Box-stores like IKEA, restaurants, and mom-and-pop marts won't be affected by the San Francisco ordinance – only the large grocers and pharmacies, which are estimated to hand out more than 90 percent of the city's bags. Those affected by the law, expected to be implemented seven months from now, are still weighing their options, says Dave Heylen, a spokesman for the California Grocers Association.
"If you look at the costs [of compostable bags] and [if] they are as high as what we believe they are going to be, I think it will be a safe assumption to say that retailers will be more inclined to go back to a paper bag, which [costs] considerably less," says Mr. Heylen.
He says initial cost estimates for compostable bags run five to 10 cents per bag, considerably more than traditional plastic bags, which cost a couple of cents each. The price of corn, the raw material for compostable bags, has risen with rising demand for ethanol.
Price concerns are echoed by the lone dissenter in Tuesday's 10-1 vote, Supervisor Ed Jew. "It is a regressive tax," he says. "This will probably expand to small businesses, and that's really going to be an economic hardship that will be passed on to consumers."
Supporters, including chief sponsor Ross Mirkarimi, say that the ordinance focuses on large businesses with the expectation that, as bulk purchasers, they will drive down costs for those bags.
Beyond cost considerations, critics decry the turn away from current recycling efforts. Heylen says the biodegradable bags, if inadvertently placed in store-front recycling bins mandated by the state for petroleum-based bags, will gunk up the recycled material.
But Jared Blumenfeld, director of San Francisco's Department of the Environment, says there isn't anything to gunk up.
"After 10 years, the recycling rate for plastic bags in San Francisco – which is pointed to as a model nationwide – is 1 percent, he says. "So 99 percent failure."
By switching to the compostable bags, Mr. Blumenfeld says the city will be conserving 430,000 gallons of oil used to make traditional bags – the equivalent of keeping 140,000 cars off the street for a day.
There's harsh economics behind bag recycling: It costs $4,000 to process and recycle 1 ton of plastic bags, which can then be sold on the commodities market for $32, says Blumenfeld. Other refuse, like aluminum cans, are actually profitable.
With compostable bags, Blumenfeld says, the city should be able to reach its goal of reaching a 75 percent recycling rate – far above the national average of 32 percent.
The scarcity of space for landfills in San Francisco has forced it to be a recycling leader. Other densely populated cities face similar problems, though the nation still has significant landfill capacity, according to the Environmental Protection Agency.

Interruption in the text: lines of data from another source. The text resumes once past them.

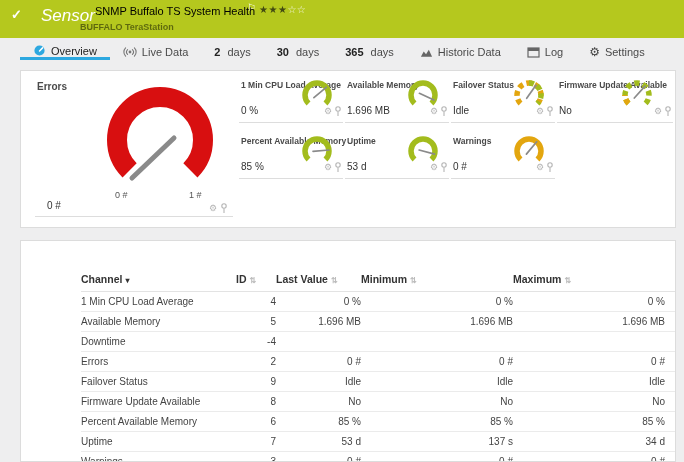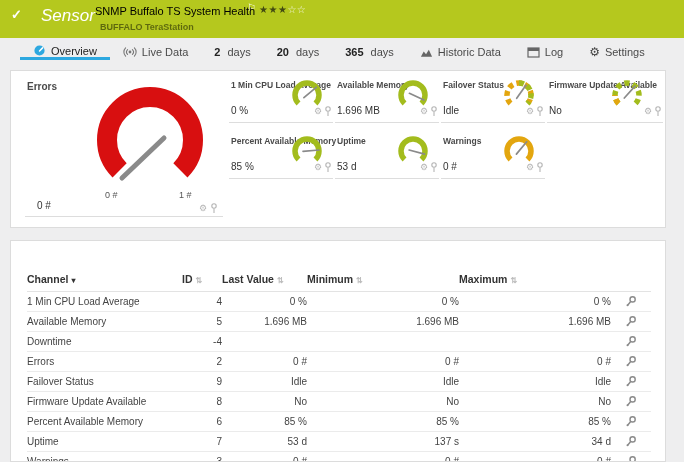--- a/index.html
+++ b/index.html
@@ -9,32 +9,32 @@
 
   
   .topbar { position:absolute; left:0; top:0; width:684px; height:38px; background:#b5c81e; }
   .topbar .check { position:absolute; left:11px; top:7px; color:#fff; font-size:13px; font-weight:bold; }
   .topbar .kind { position:absolute; left:41px; top:6px; color:#fff; font-size:17px; font-style:italic; }
   .topbar .title { position:absolute; left:95px; top:5px; color:#000000; font-size:11px; font-weight:normal; }
   .topbar .flag { position:absolute; left:247px; top:2px; color:rgba(255,255,255,.92); font-size:10px; }
   .topbar .stars { position:absolute; left:259px; top:4px; font-size:10px; letter-spacing:.5px; }
   .topbar .stars .filled { color:#434b12; }
   .topbar .stars .empty { color:rgba(255,255,255,.85); }
-  .topbar .device { position:absolute; left:80px; top:22px; font-size:9px; font-weight:bold; color:rgba(20,26,0,.55);margin-left:20px; }
+  .topbar .device { position:absolute; left:80px; top:22px; font-size:9px; font-weight:bold; color:rgba(20,26,0,.55); }
 
   
   .tabs { position:absolute; left:0; top:38px; width:684px; height:28px; display:flex; align-items:center; padding-left:20px; }
   .tab { display:flex; align-items:center; gap:5px; padding:0 13px; font-size:11px; color:#4a4a4a; cursor:pointer; white-space:nowrap; }
   .tab strong { color:#222; font-weight:bold; margin-right:2px; }
   .tab.active { color:#222; border-bottom:3px solid #2da8e0; }
   .tab svg, .tab .gearglyph { flex:none; }
   .gearglyph { font-size:12px; color:#444; line-height:1; }
 
   
-  .panel { position:absolute; left:10px; width:656px; background:#fff; border:1px solid #dcdcdc; }
+  .panel { position:absolute; left:20px; width:656px; background:#fff; border:1px solid #dcdcdc;padding-left:44px; }
   .gauges-panel { top:70px; height:158px; }
   .table-panel { top:240px; height:222px; overflow:hidden; }
 
   
   .errors-block { position:absolute; left:10px; top:6px; width:212px; height:148px; }
   .errors-title { position:absolute; left:6px; top:4px; font-size:10px; font-weight:bold; color:#4a4a4a; }
   .errors-gauge { position:absolute; left:64px; top:0; }
   .scale-min { position:absolute; left:84px; top:113px; font-size:9px; color:#555; }
   .scale-max { position:absolute; left:158px; top:113px; font-size:9px; color:#555; }
   .errors-value { position:absolute; left:16px; top:123px; font-size:10px; color:#333; }
@@ -96,21 +96,21 @@
           <circle cx="7" cy="6" r="1.4" fill="#777"></circle>
           <path d="M4.6 3.6 a3.4 3.4 0 0 0 0 4.8 M2.6 1.8 a6 6 0 0 0 0 8.4 M9.4 3.6 a3.4 3.4 0 0 1 0 4.8 M11.4 1.8 a6 6 0 0 1 0 8.4" fill="none" stroke="#777" stroke-width="1.1" stroke-linecap="round"></path>
         </svg>
       <span>Live Data</span>
     </div>
     <div class="tab">
         <strong>2</strong>
         <span>days</span>
       </div>
     <div class="tab">
-        <strong>20</strong>
+        <strong>30</strong>
         <span>days</span>
       </div>
     <div class="tab">
         <strong>365</strong>
         <span>days</span>
       </div>
     <div class="tab">
       <svg width="13" height="12" viewBox="0 0 14 12">
           <path d="M1 11 L4 5.5 L6.5 8.5 L9.5 3.5 L13 11 Z" fill="#666"></path>
         </svg>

With more landfill and less composting, other US locales may not be quick to follow San Francisco's lead. But even if the biodegradable bags aren't fed into a composting system, they have the advantage of dissolving within a matter of months, rather than centuries.
In the meantime, consumers can always bring their own reusable bags – something roughly 1 in 7 customers already does, reckons Duncan Foley, a bagger at a downtown Safeway supermarket.
Several shoppers there expressed support for the ordinance. "If they can find something biodegradable that's easy to carry, like plastic [is], I'll use it," says Miguel Cornegio, a San Francisco resident. "It's OK if it costs a little more."